#### Assignment
All lines in the data bearing the string "Done" should be identified and copied.

►

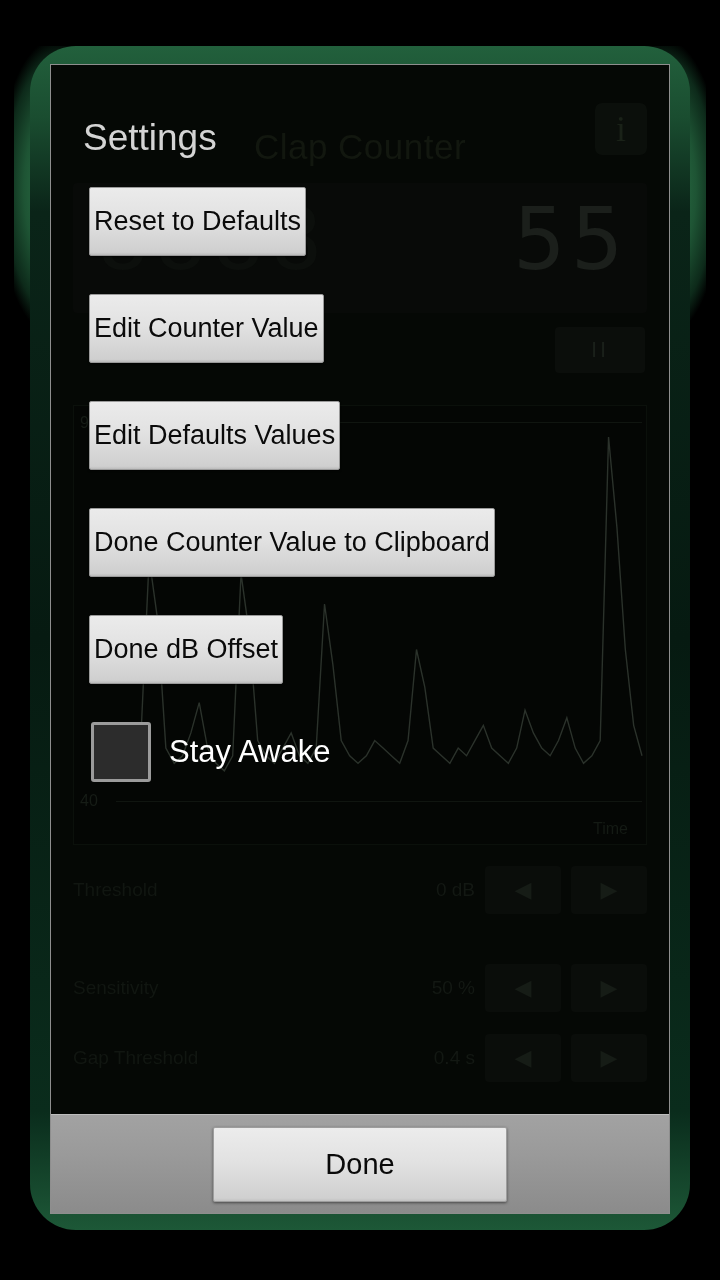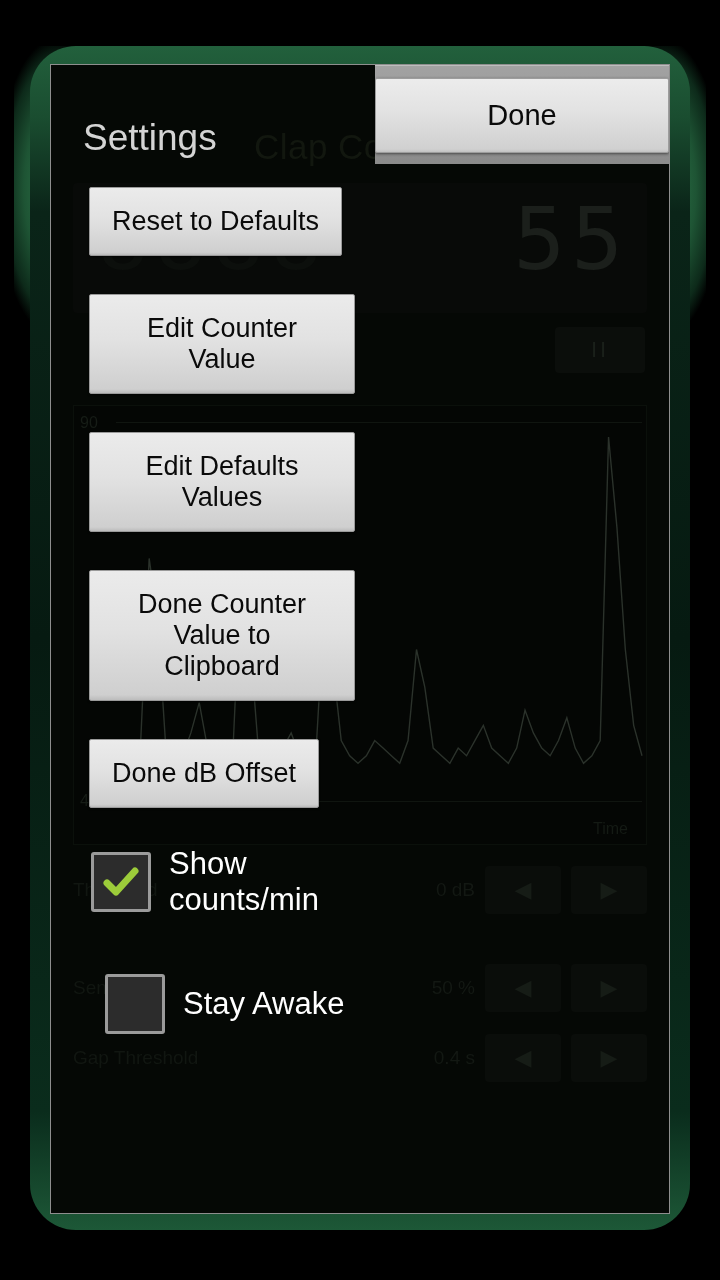--- a/index.html
+++ b/index.html
@@ -141,7 +141,7 @@
     position: absolute;
     inset: 0;
     display: flex;
-    flex-direction: row;
+    flex-direction: column;
   }
   #settings-body {
     flex: 1;

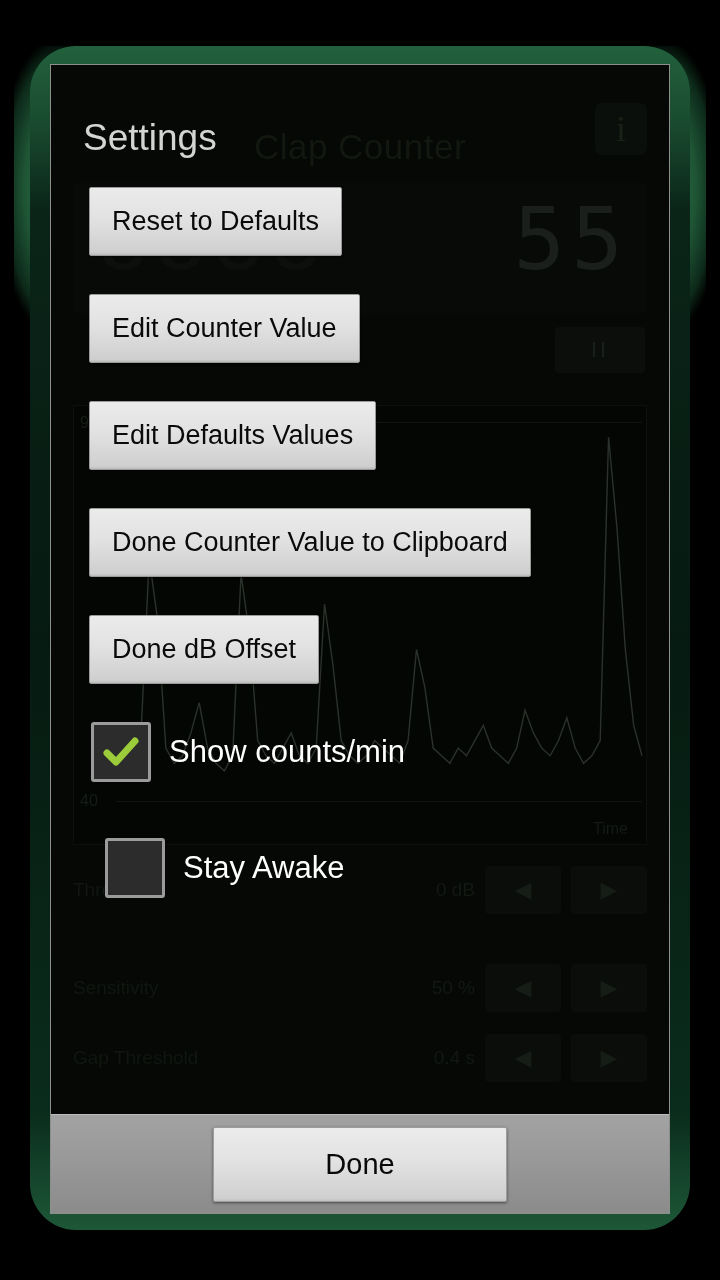--- a/index.html
+++ b/index.html
@@ -161,7 +161,7 @@
   .opt-btn {
     display: block;
     margin-bottom: 38px;
-    padding: 18px 22px;
+    padding: 18px 4px;
     font-size: 27px;
     color: #0a0a0a;
     background: linear-gradient(180deg, #ebebeb 0%, #e2e2e2 45%, #cfcfcf 96%, #bcbcbc 100%);

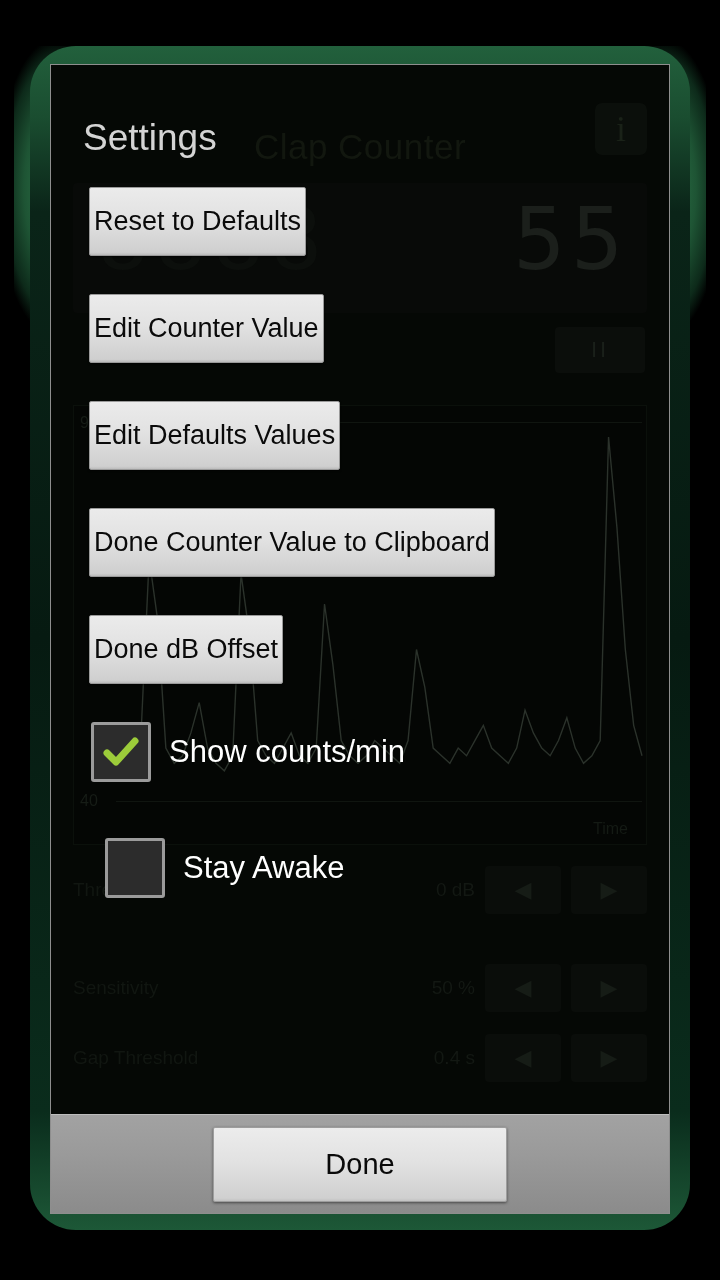--- a/index.html
+++ b/index.html
@@ -285,14 +285,6 @@
           <button class="opt-btn">Done Counter Value to Clipboard</button>
           <button class="opt-btn">Done dB Offset</button>
 
-          <div class="chk-row">
-            <span class="chkbox">
-              <svg width="42" height="42" viewBox="0 0 42 42">
-                <polyline points="7,22 16,31 35,10" fill="none" stroke="#9ccc3a" stroke-width="7" stroke-linecap="round" stroke-linejoin="round"></polyline>
-              </svg>
-            </span>
-            <span class="chk-label">Show counts/min</span>
-          </div>
 
           <div class="chk-row">
             <span class="chkbox"></span>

◄

#### Answer
           <button class="opt-btn">Done Counter Value to Clipboard</button>
           <button class="opt-btn">Done dB Offset</button>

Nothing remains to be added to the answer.